[[ MATERIAL SHOWN open ]]
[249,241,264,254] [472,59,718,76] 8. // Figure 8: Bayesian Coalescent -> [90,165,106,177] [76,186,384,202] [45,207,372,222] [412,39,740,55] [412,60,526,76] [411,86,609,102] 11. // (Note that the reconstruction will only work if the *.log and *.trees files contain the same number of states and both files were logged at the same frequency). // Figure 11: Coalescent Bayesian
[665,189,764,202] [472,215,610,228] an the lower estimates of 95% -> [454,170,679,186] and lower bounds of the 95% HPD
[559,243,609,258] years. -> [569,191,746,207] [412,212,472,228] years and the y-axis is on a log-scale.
[[ MATERIAL SHOWN closed ]]
[[ MATERIAL SHOWN open ]]
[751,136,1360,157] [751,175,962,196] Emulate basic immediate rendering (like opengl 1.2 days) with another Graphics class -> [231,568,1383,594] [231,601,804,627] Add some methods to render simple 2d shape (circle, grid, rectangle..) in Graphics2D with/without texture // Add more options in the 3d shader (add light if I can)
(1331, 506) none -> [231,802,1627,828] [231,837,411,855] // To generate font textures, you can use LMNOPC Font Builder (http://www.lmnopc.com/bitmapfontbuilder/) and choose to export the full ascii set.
[[ MATERIAL SHOWN closed ]]
[[ MATERIAL SHOWN open ]]
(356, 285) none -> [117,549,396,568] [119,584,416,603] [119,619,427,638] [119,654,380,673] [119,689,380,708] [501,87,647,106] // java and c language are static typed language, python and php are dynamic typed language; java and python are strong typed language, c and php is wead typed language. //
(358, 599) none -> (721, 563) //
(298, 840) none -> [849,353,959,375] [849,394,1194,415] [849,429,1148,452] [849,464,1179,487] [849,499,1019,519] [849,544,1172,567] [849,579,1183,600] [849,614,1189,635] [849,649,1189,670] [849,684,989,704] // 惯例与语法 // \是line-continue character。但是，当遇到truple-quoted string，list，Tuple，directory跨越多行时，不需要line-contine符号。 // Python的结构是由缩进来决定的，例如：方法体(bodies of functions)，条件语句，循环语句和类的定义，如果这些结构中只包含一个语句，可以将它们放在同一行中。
[[ MATERIAL SHOWN closed ]]
**WHAT NEEDS TO BE DONE:**
Which of the lines in the data contain the string "none"? Return each one.

**SOLUTION:**
(1331, 506) none -> [231,802,1627,828] [231,837,411,855] // To generate font textures, you can use LMNOPC Font Builder (http://www.lmnopc.com/bitmapfontbuilder/) and choose to export the full ascii set.
(356, 285) none -> [117,549,396,568] [119,584,416,603] [119,619,427,638] [119,654,380,673] [119,689,380,708] [501,87,647,106] // java and c language are static typed language, python and php are dynamic typed language; java and python are strong typed language, c and php is wead typed language. //
(358, 599) none -> (721, 563) //
(298, 840) none -> [849,353,959,375] [849,394,1194,415] [849,429,1148,452] [849,464,1179,487] [849,499,1019,519] [849,544,1172,567] [849,579,1183,600] [849,614,1189,635] [849,649,1189,670] [849,684,989,704] // 惯例与语法 // \是line-continue character。但是，当遇到truple-quoted string，list，Tuple，directory跨越多行时，不需要line-contine符号。 // Python的结构是由缩进来决定的，例如：方法体(bodies of functions)，条件语句，循环语句和类的定义，如果这些结构中只包含一个语句，可以将它们放在同一行中。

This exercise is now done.